TASK STATEMENT -
From the line that includes "New and Original for LTD104C11U" to the last line of the records, inclusive, repeat each line exactly.

Records from a data source
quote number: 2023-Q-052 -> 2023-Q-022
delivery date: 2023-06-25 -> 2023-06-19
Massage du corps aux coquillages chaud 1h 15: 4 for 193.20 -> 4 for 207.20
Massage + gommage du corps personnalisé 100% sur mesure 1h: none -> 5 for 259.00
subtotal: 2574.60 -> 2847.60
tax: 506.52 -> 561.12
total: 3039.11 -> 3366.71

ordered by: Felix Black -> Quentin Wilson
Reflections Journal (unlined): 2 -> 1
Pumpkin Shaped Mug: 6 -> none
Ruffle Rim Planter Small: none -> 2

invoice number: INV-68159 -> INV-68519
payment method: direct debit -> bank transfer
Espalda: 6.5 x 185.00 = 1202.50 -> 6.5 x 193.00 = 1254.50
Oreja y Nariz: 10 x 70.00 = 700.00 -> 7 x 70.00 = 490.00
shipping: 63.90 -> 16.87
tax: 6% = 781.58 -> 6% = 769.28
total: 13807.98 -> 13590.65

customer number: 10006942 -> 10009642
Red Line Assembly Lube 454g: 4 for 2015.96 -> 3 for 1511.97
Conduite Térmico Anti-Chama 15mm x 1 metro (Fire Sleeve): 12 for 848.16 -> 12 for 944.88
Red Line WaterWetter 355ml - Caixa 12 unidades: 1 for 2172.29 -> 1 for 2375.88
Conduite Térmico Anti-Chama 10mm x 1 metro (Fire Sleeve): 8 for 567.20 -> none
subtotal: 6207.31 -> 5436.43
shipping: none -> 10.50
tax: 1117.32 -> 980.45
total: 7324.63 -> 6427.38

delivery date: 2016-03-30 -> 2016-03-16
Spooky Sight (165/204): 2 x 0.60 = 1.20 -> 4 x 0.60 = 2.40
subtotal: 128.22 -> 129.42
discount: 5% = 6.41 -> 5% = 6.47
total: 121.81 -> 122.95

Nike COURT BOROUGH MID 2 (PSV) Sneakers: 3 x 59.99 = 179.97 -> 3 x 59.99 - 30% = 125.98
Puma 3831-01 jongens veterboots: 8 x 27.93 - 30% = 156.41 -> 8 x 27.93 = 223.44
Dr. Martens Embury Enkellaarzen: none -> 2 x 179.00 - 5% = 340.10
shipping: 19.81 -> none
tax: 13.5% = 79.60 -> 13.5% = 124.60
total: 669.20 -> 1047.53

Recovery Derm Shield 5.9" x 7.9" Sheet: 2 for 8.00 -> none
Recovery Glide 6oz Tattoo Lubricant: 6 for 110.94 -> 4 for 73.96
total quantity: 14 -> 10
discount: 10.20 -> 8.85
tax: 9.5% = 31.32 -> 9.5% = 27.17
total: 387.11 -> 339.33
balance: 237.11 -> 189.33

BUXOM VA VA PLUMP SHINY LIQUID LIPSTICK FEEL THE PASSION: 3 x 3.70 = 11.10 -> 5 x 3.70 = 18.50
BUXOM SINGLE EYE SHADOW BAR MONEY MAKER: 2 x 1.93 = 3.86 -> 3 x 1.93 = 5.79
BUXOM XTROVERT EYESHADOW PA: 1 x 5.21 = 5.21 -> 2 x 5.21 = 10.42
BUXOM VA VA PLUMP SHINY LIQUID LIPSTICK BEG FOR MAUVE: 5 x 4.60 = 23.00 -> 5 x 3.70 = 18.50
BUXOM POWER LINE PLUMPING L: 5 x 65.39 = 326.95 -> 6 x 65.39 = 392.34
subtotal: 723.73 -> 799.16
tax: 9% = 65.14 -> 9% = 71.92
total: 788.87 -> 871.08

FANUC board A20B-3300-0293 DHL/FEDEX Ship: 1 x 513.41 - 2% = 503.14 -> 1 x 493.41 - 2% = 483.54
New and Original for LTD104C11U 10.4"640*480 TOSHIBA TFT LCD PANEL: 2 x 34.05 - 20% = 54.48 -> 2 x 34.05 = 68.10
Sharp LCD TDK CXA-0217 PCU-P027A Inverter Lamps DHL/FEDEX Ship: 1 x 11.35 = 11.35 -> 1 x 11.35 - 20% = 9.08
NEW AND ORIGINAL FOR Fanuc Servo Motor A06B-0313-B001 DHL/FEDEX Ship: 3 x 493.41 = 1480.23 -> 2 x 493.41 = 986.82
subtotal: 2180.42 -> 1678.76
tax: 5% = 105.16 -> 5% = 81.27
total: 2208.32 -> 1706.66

EXERCISE RESULT -
New and Original for LTD104C11U 10.4"640*480 TOSHIBA TFT LCD PANEL: 2 x 34.05 - 20% = 54.48 -> 2 x 34.05 = 68.10
Sharp LCD TDK CXA-0217 PCU-P027A Inverter Lamps DHL/FEDEX Ship: 1 x 11.35 = 11.35 -> 1 x 11.35 - 20% = 9.08
NEW AND ORIGINAL FOR Fanuc Servo Motor A06B-0313-B001 DHL/FEDEX Ship: 3 x 493.41 = 1480.23 -> 2 x 493.41 = 986.82
subtotal: 2180.42 -> 1678.76
tax: 5% = 105.16 -> 5% = 81.27
total: 2208.32 -> 1706.66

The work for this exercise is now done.